***** Source records *****

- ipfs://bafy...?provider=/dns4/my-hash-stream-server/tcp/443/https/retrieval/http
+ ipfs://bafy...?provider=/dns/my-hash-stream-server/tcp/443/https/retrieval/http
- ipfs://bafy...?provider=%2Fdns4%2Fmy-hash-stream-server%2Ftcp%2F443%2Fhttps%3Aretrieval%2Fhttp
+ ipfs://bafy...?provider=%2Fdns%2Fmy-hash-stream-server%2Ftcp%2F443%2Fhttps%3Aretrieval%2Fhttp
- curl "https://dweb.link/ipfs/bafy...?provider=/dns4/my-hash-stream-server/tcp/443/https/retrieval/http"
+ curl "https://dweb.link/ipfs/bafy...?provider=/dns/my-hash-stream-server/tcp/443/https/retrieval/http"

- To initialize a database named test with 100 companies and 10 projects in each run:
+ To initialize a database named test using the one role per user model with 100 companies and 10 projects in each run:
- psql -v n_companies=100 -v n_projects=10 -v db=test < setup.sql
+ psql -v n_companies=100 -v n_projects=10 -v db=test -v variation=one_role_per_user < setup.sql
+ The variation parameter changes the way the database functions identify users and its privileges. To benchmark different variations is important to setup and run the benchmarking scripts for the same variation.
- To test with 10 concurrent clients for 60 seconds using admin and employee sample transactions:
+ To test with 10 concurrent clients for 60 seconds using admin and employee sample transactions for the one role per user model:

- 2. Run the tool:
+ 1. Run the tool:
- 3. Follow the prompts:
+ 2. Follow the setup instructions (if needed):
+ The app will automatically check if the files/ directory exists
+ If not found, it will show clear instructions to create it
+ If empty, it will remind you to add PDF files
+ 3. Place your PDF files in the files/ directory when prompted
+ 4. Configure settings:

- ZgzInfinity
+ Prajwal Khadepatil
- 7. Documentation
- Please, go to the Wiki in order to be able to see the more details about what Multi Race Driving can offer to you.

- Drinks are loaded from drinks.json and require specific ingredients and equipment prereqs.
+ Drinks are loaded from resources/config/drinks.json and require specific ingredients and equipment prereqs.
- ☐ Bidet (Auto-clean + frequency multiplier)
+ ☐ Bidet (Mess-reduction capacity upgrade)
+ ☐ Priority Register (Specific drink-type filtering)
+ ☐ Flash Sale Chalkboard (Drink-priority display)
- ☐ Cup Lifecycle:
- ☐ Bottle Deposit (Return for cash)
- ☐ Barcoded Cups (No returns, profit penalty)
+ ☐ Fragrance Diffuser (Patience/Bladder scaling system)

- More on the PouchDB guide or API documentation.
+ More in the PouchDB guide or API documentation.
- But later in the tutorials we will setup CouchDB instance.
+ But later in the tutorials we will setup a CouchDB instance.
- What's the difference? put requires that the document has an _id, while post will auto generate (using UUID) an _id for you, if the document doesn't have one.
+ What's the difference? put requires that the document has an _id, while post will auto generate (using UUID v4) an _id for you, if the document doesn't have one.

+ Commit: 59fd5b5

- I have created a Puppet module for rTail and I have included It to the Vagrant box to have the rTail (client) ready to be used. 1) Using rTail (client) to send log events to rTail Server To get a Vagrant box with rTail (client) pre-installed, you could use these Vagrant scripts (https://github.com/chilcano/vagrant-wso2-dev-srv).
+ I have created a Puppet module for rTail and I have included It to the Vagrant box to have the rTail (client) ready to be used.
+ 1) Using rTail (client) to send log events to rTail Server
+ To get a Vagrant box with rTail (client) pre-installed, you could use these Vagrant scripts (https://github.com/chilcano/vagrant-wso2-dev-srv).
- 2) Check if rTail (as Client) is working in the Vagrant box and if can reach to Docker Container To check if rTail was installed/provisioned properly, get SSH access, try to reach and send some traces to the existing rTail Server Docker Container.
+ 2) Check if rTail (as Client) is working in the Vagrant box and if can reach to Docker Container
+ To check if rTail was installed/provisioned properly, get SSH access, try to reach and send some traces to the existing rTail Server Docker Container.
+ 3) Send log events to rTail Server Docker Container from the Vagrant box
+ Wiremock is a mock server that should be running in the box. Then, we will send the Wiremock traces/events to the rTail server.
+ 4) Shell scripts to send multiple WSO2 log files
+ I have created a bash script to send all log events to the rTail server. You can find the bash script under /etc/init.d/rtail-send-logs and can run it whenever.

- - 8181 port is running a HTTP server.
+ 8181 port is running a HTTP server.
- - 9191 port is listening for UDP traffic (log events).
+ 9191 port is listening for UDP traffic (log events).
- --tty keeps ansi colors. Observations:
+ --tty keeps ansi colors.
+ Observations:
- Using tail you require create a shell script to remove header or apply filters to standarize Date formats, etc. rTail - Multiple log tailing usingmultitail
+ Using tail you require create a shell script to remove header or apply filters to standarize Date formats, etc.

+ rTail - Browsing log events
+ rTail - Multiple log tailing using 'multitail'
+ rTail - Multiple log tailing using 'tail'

*****

[Brief]:
Once you have read the records, write every one of them out again exactly.

[Written solution]:
- ipfs://bafy...?provider=/dns4/my-hash-stream-server/tcp/443/https/retrieval/http
+ ipfs://bafy...?provider=/dns/my-hash-stream-server/tcp/443/https/retrieval/http
- ipfs://bafy...?provider=%2Fdns4%2Fmy-hash-stream-server%2Ftcp%2F443%2Fhttps%3Aretrieval%2Fhttp
+ ipfs://bafy...?provider=%2Fdns%2Fmy-hash-stream-server%2Ftcp%2F443%2Fhttps%3Aretrieval%2Fhttp
- curl "https://dweb.link/ipfs/bafy...?provider=/dns4/my-hash-stream-server/tcp/443/https/retrieval/http"
+ curl "https://dweb.link/ipfs/bafy...?provider=/dns/my-hash-stream-server/tcp/443/https/retrieval/http"

- To initialize a database named test with 100 companies and 10 projects in each run:
+ To initialize a database named test using the one role per user model with 100 companies and 10 projects in each run:
- psql -v n_companies=100 -v n_projects=10 -v db=test < setup.sql
+ psql -v n_companies=100 -v n_projects=10 -v db=test -v variation=one_role_per_user < setup.sql
+ The variation parameter changes the way the database functions identify users and its privileges. To benchmark different variations is important to setup and run the benchmarking scripts for the same variation.
- To test with 10 concurrent clients for 60 seconds using admin and employee sample transactions:
+ To test with 10 concurrent clients for 60 seconds using admin and employee sample transactions for the one role per user model:

- 2. Run the tool:
+ 1. Run the tool:
- 3. Follow the prompts:
+ 2. Follow the setup instructions (if needed):
+ The app will automatically check if the files/ directory exists
+ If not found, it will show clear instructions to create it
+ If empty, it will remind you to add PDF files
+ 3. Place your PDF files in the files/ directory when prompted
+ 4. Configure settings:

- ZgzInfinity
+ Prajwal Khadepatil
- 7. Documentation
- Please, go to the Wiki in order to be able to see the more details about what Multi Race Driving can offer to you.

- Drinks are loaded from drinks.json and require specific ingredients and equipment prereqs.
+ Drinks are loaded from resources/config/drinks.json and require specific ingredients and equipment prereqs.
- ☐ Bidet (Auto-clean + frequency multiplier)
+ ☐ Bidet (Mess-reduction capacity upgrade)
+ ☐ Priority Register (Specific drink-type filtering)
+ ☐ Flash Sale Chalkboard (Drink-priority display)
- ☐ Cup Lifecycle:
- ☐ Bottle Deposit (Return for cash)
- ☐ Barcoded Cups (No returns, profit penalty)
+ ☐ Fragrance Diffuser (Patience/Bladder scaling system)

- More on the PouchDB guide or API documentation.
+ More in the PouchDB guide or API documentation.
- But later in the tutorials we will setup CouchDB instance.
+ But later in the tutorials we will setup a CouchDB instance.
- What's the difference? put requires that the document has an _id, while post will auto generate (using UUID) an _id for you, if the document doesn't have one.
+ What's the difference? put requires that the document has an _id, while post will auto generate (using UUID v4) an _id for you, if the document doesn't have one.

+ Commit: 59fd5b5

- I have created a Puppet module for rTail and I have included It to the Vagrant box to have the rTail (client) ready to be used. 1) Using rTail (client) to send log events to rTail Server To get a Vagrant box with rTail (client) pre-installed, you could use these Vagrant scripts (https://github.com/chilcano/vagrant-wso2-dev-srv).
+ I have created a Puppet module for rTail and I have included It to the Vagrant box to have the rTail (client) ready to be used.
+ 1) Using rTail (client) to send log events to rTail Server
+ To get a Vagrant box with rTail (client) pre-installed, you could use these Vagrant scripts (https://github.com/chilcano/vagrant-wso2-dev-srv).
- 2) Check if rTail (as Client) is working in the Vagrant box and if can reach to Docker Container To check if rTail was installed/provisioned properly, get SSH access, try to reach and send some traces to the existing rTail Server Docker Container.
+ 2) Check if rTail (as Client) is working in the Vagrant box and if can reach to Docker Container
+ To check if rTail was installed/provisioned properly, get SSH access, try to reach and send some traces to the existing rTail Server Docker Container.
+ 3) Send log events to rTail Server Docker Container from the Vagrant box
+ Wiremock is a mock server that should be running in the box. Then, we will send the Wiremock traces/events to the rTail server.
+ 4) Shell scripts to send multiple WSO2 log files
+ I have created a bash script to send all log events to the rTail server. You can find the bash script under /etc/init.d/rtail-send-logs and can run it whenever.

- - 8181 port is running a HTTP server.
+ 8181 port is running a HTTP server.
- - 9191 port is listening for UDP traffic (log events).
+ 9191 port is listening for UDP traffic (log events).
- --tty keeps ansi colors. Observations:
+ --tty keeps ansi colors.
+ Observations:
- Using tail you require create a shell script to remove header or apply filters to standarize Date formats, etc. rTail - Multiple log tailing usingmultitail
+ Using tail you require create a shell script to remove header or apply filters to standarize Date formats, etc.

+ rTail - Browsing log events
+ rTail - Multiple log tailing using 'multitail'
+ rTail - Multiple log tailing using 'tail'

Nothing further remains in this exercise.